Alors que le soleil en lion met en tension ces géants que sont Jupiter, Uranus et Saturne, la pleine lune bleue en Verseau, ainsi que Neptune et Pluton, amènent des aspects plus fluides et plus joyeux.

Les mages et astrologues nous ont prédit de l’imprévu, de l’inattendu pour ce rayon de lune. Alors, est-il au rendez-vous dans vos vies, cet inattendu?

Pour ma part, c’est le moins que l’on puisse dire. Et je m’en viens vous livrer ici un bout de mon histoire familiale… je sais à quel point l’exercice est périlleux, ce genre de confession étant le plus souvent si peu intéressante pour qui y est étranger, et parfois si arrogante par la cuisse de Jupiter revendiquée, que quand je décèle ce patriotisme familial chez quelqu’un, je souris et m’en éloigne à pas feutrés.

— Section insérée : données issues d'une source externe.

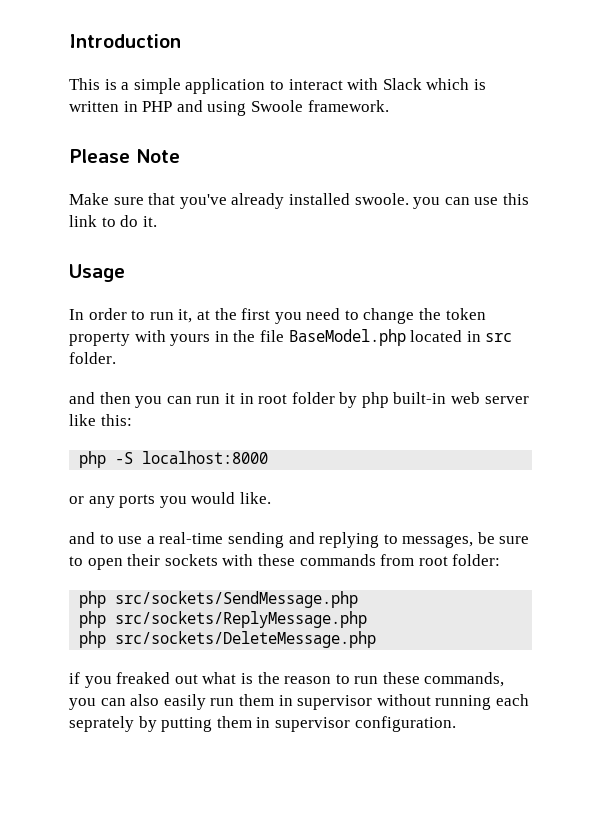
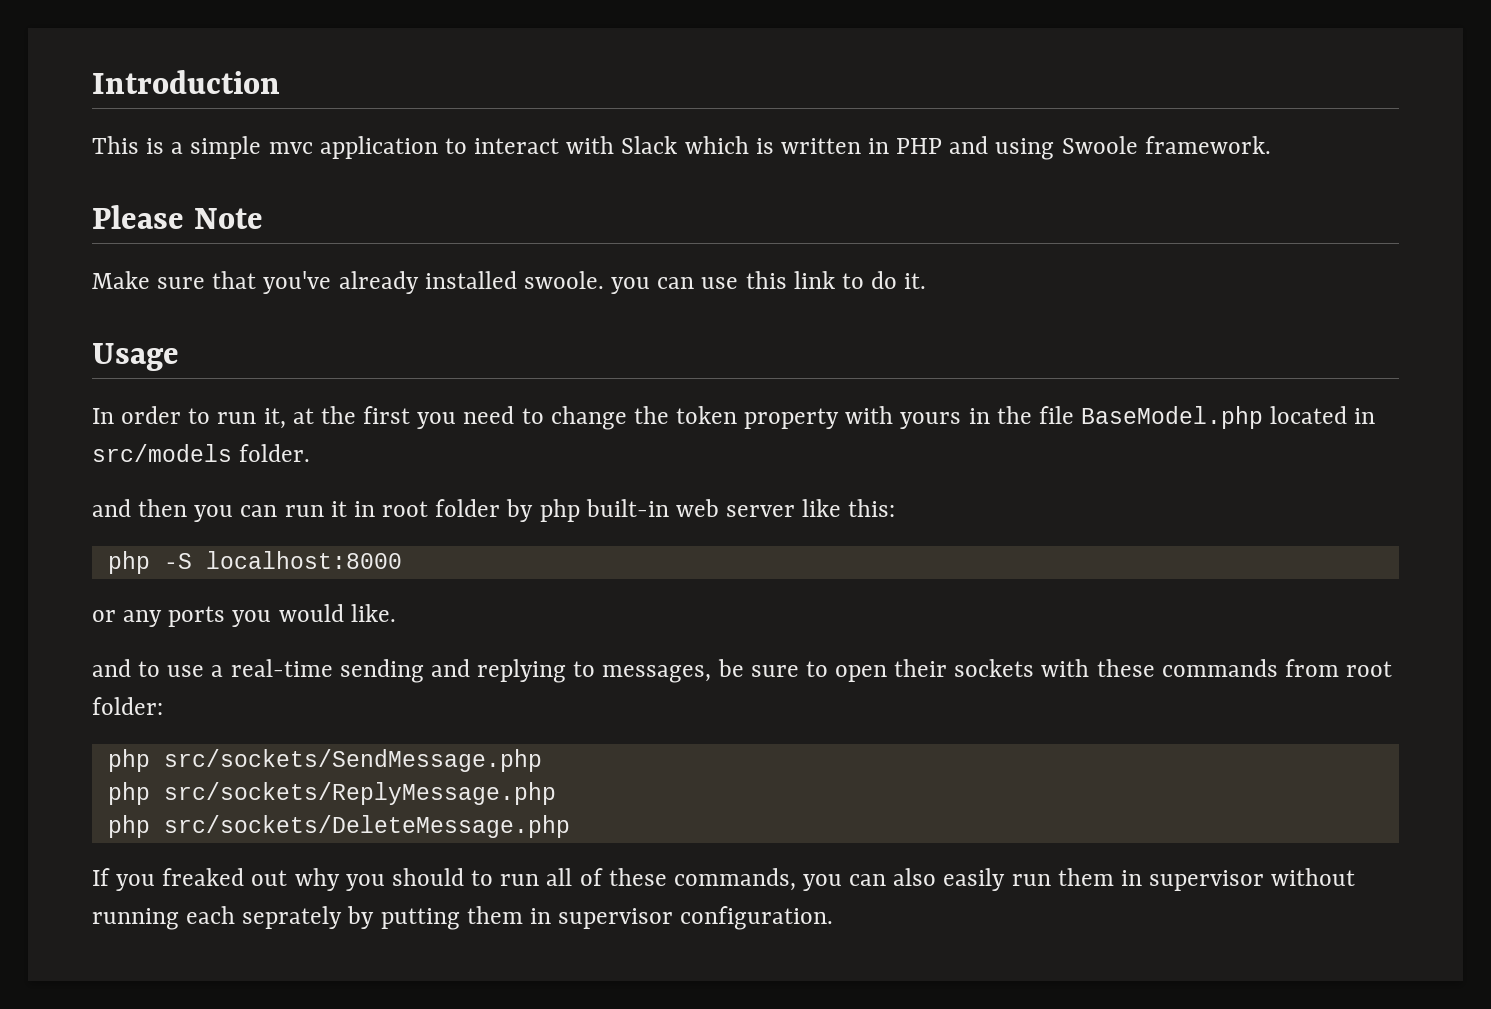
- This is a simple application to interact with Slack which is written in PHP and using Swoole framework.
+ This is a simple mvc application to interact with Slack which is written in PHP and using Swoole framework.
- In order to run it, at the first you need to change the token property with yours in the file BaseModel.php located in src folder.
+ In order to run it, at the first you need to change the token property with yours in the file BaseModel.php located in src/models folder.
- if you freaked out what is the reason to run these commands, you can also easily run them in supervisor without running each seprately by putting them in supervisor configuration.
+ If you freaked out why you should to run all of these commands, you can also easily run them in supervisor without running each seprately by putting them in supervisor configuration.

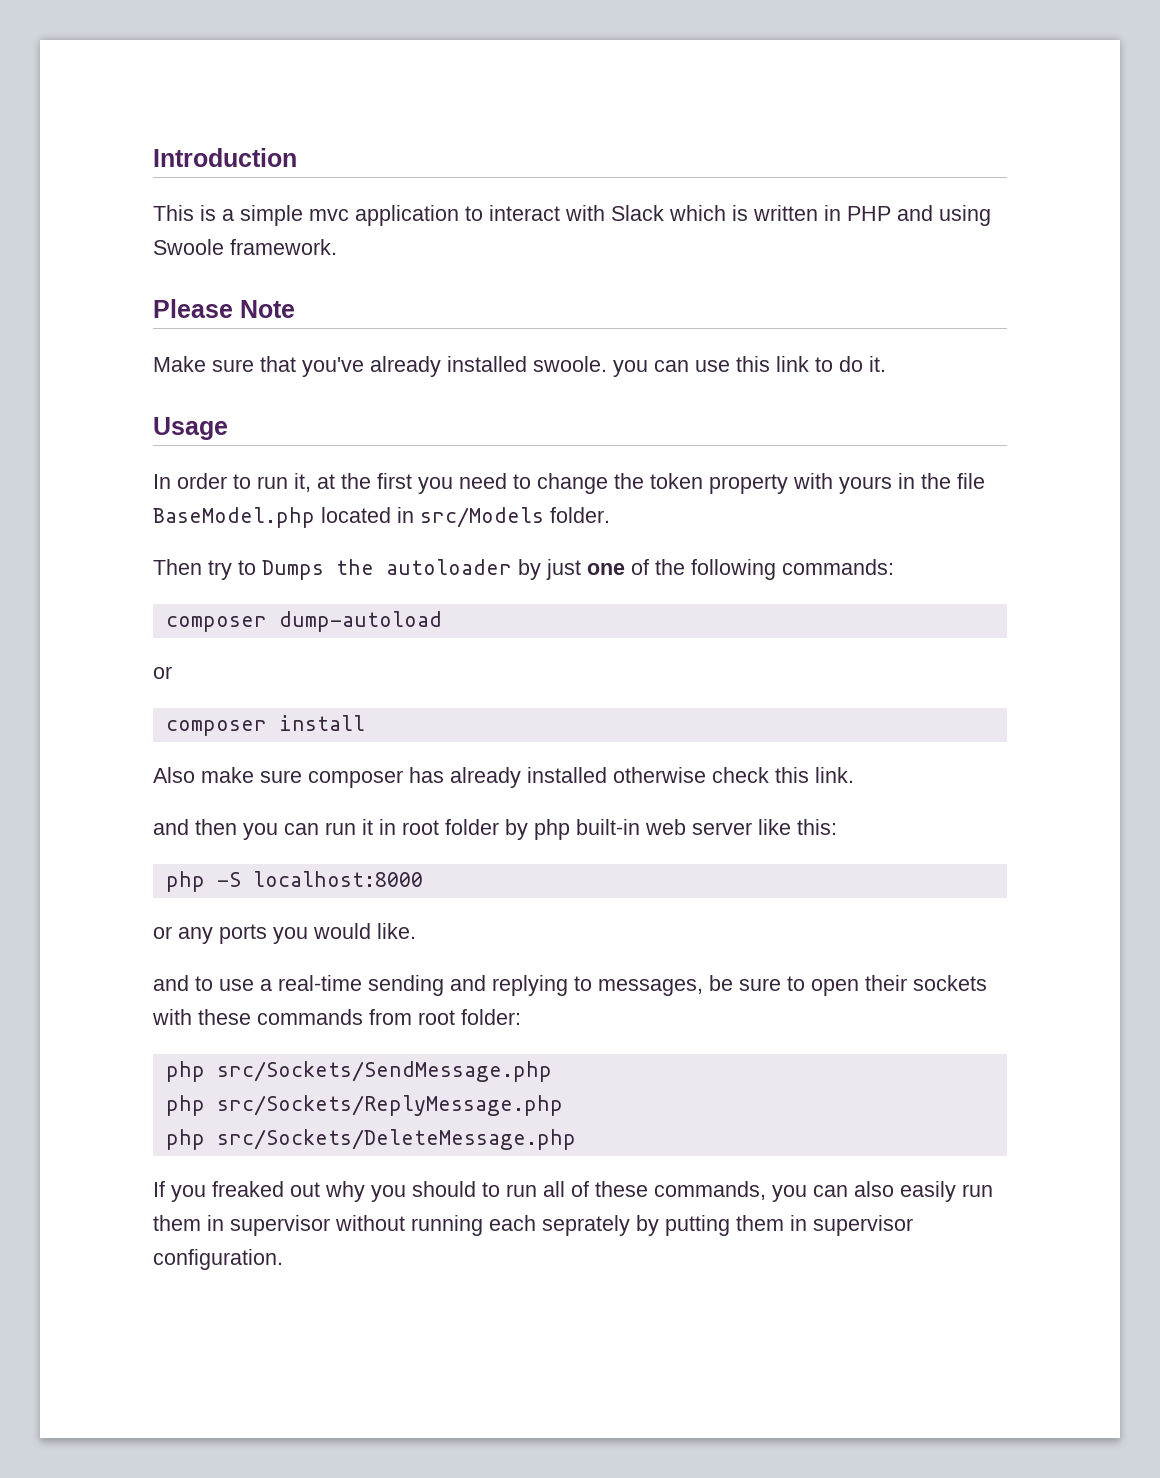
- In order to run it, at the first you need to change the token property with yours in the file BaseModel.php located in src/models folder.
+ In order to run it, at the first you need to change the token property with yours in the file BaseModel.php located in src/Models folder.
+ Then try to Dumps the autoloader by just one of the following commands:
+ composer dump-autoload
+ or
+ composer install
+ Also make sure composer has already installed otherwise check this link.
- php src/sockets/SendMessage.php
- php src/sockets/ReplyMessage.php
- php src/sockets/DeleteMessage.php
+ php src/Sockets/SendMessage.php
+ php src/Sockets/ReplyMessage.php
+ php src/Sockets/DeleteMessage.php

Mais il se trouve que des amis chers à mon coeur, Joëlle et Jean-Marie que j’embrasse bien fort, m’ont mis entre les mains un excellent livre qui relate l’histoire familiale de l’auteur. Et que si une fois de plus, j’ai failli prendre mes distances, j’ai cependant persévéré, et ne le regrette point, découvrant qu’à travers l’histoire familiale, chacun et chacune peut se retrouver, et que la grande histoire s’insère dans la petite, qui la rend plus vivante. Il est vrai que cet auteur, ou plutôt autrice, a une plume remarquable et délicieuse, dotée de beaucoup d’humour et de prise de distance, qui rend l’oeuvre drôle et croustillante. Et si je n’ai absolument pas la prétention de rivaliser avec la plume de Mme Yourcenar, je peux en revanche lui témoigner ici toute ma gratitude et ma reconnaissance, car sans elle, les mots teintés des émotions qui vont suivre seraient restés dans les limbes du souvenir.

Clermont l’Hérault et St André de Sangonis sont des villes et villages où j’ai quelques racines de la lignée maternelle. Une lignée où les femmes ont connu leur part de souffrances, que je suis venue, à ma manière, nettoyer, « karchériser », relégant par la même occasion cette branche intergénérationnelle à quelque chose de flou, de non défini. Nettoyage ne serait-ce que par le fait que des deux filles de ma grand-mère, sont nés 4 enfants, dont je suis la seule fille, et que moi-même, j’ai engendré un garçon.

Une région que j’appréhendais comme une racine lointaine de mon existence, uniquement associée aux vacances dans le huis clos familial, aux parents-thèses de la vie.

Il y avait cette maison de St André que j’ai toujours connue, maison qui appartenait à mon arrière grand-mère paternelle, maison dans laquelle mon grand-père est né, puis mort. Elle avait été refaite par le beau-père de mon grand-père, mon arrière grand-père maternel, dont c’était le métier. Arrière grand-père que je n’ai pas connu, mais auquel je suis liée d’une manière très particulière, puisqu’il est décédé la veille de ma naissance.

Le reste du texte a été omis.